▸ **Goal of the exercise**
Could you filter the records below and keep only the lines with the word "class"?

▸ **Data for review**
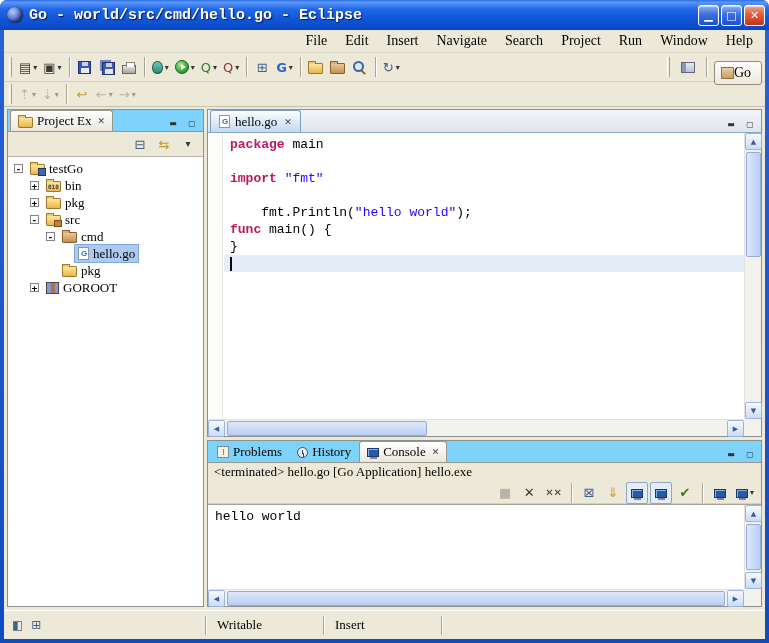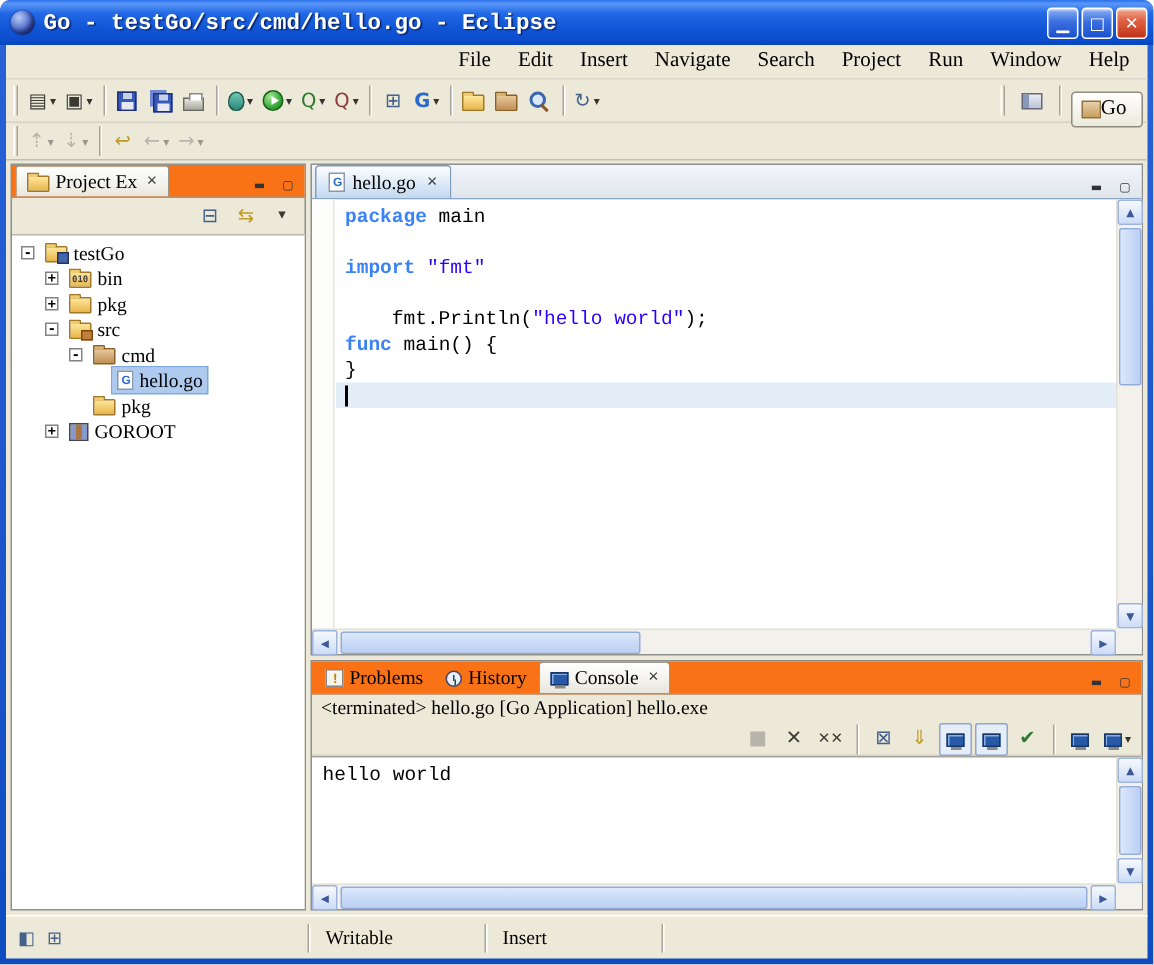--- a/index.html
+++ b/index.html
@@ -48,21 +48,21 @@
 
   
   .workspace { flex:1; display:flex; gap:3px; padding:2px 3px 3px; min-height:0; }
   .panel { border:1px solid #8E8F8F; background:#ECE9D8; display:flex; flex-direction:column; min-height:0; }
   .explorer { width:197px; flex:none; }
   .right-col { flex:1; display:flex; flex-direction:column; gap:3px; min-width:0; }
   .editor-panel { height:328px; }
   .console-panel { flex:1; }
 
   .vtabbar { height:22px; display:flex; align-items:flex-end; padding:1px 2px 0; gap:1px;
-    border-bottom:1px solid #9A988C; background:#f97316; }
+    border-bottom:1px solid #9A988C; background:#7dd3fc; }
   .vtab { display:flex; align-items:center; gap:4px; height:21px; padding:0 7px; font-size:13px; white-space:nowrap; }
   .vtab.active { background:linear-gradient(#ffffff,#e9e7dc); border:1px solid #9A988C; border-bottom:none;
     border-radius:3px 3px 0 0; }
   .tabclose { font-family:"DejaVu Sans",sans-serif; font-size:9px; color:#444; padding-left:2px; }
   .spacer { flex:1; }
   .pbtn { width:16px; height:15px; display:flex; align-items:center; justify-content:center;
     font-family:"DejaVu Sans",sans-serif; font-size:8px; color:#333; margin:0 1px; }
 
   .vtoolbar { height:24px; display:flex; align-items:center; justify-content:flex-end; gap:2px; padding:0 4px; }
 
@@ -126,21 +126,21 @@
     background:linear-gradient(180deg,#F2F5FA,#E0E5EC); border-bottom:1px solid #8CA8C8; }
   .etab { display:flex; align-items:center; gap:5px; height:22px; padding:0 8px; font-size:13px; }
   .etab.active { background:linear-gradient(#FDFEFF 0%,#E2EDF9 45%,#C3D9F0 100%);
     border:1px solid #7E9CC0; border-bottom:none; border-radius:3px 3px 0 0; }
   .econtent { flex:1; position:relative; background:#fff; min-height:0; }
   .ruler { position:absolute; left:0; top:0; bottom:17px; width:15px; background:#FDFDFC; border-right:1px solid #E4E4E0; }
   .code { position:absolute; left:16px; top:0; right:17px; bottom:17px; overflow:hidden; padding-top:3px; }
   .cline { height:17px; display:flex; align-items:center; padding-left:6px;
     font:13px "Liberation Mono","DejaVu Sans Mono",monospace; }
   .cline span { white-space:pre; font:inherit; }
-  .cline .kw { color:#3b82f6; font-weight:bold; }
+  .cline .kw { color:#be185d; font-weight:bold; }
   .cline .str { color:#2A00FF; }
   .cline .pl { color:#000000; }
   .cur { background:#E4EEF9; }
   .caret { display:inline-block; width:2px; height:14px; background:#000; animation:blink 1s step-end infinite; }
   @keyframes blink { 0%,49% {opacity:1;} 50%,100% {opacity:0;} }
 
   
   .sbv { position:absolute; top:0; right:0; bottom:17px; width:17px; background:#F2F1EB; border-left:1px solid #E4E2D8; }
   .sbh { position:absolute; left:0; right:17px; bottom:0; height:17px; background:#F2F1EB; border-top:1px solid #E4E2D8; }
   .sbtn { width:17px; height:17px; background:linear-gradient(#F6F9FE,#CCDCF6); border:1px solid #9EB4DC; border-radius:2px;
@@ -167,21 +167,21 @@
   .sbi { font-family:"DejaVu Sans",sans-serif; font-size:12px; color:#44618C; }
   .sb-sep { width:2px; height:19px; border-left:1px solid #A8A498; border-right:1px solid #fff; margin:0 2px; }
   .sb-cell { width:112px; padding:0 8px; white-space:nowrap; }
 </style>
 </head>
 <body>
 
 <div class="window">
   <div class="titlebar">
     <span class="app-icon"></span>
-    <span class="title">Go - testGo/src/cmd/hello.go - Eclipse</span>
+    <span class="title">Go - world/src/cmd/hello.go - Eclipse</span>
     <span class="winbtns">
       <span class="wbtn">▁</span>
       <span class="wbtn">□</span>
       <span class="wbtn close">✕</span>
     </span>
   </div>
 
   <div class="bodyarea">
 
     <div class="menubar">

▸ **Result below**
 <div class="window">
   <div class="titlebar">
     <span class="app-icon"></span>
-    <span class="title">Go - testGo/src/cmd/hello.go - Eclipse</span>
+    <span class="title">Go - world/src/cmd/hello.go - Eclipse</span>
     <span class="winbtns">
       <span class="wbtn">▁</span>
       <span class="wbtn">□</span>
       <span class="wbtn close">✕</span>
   <div class="bodyarea">
     <div class="menubar">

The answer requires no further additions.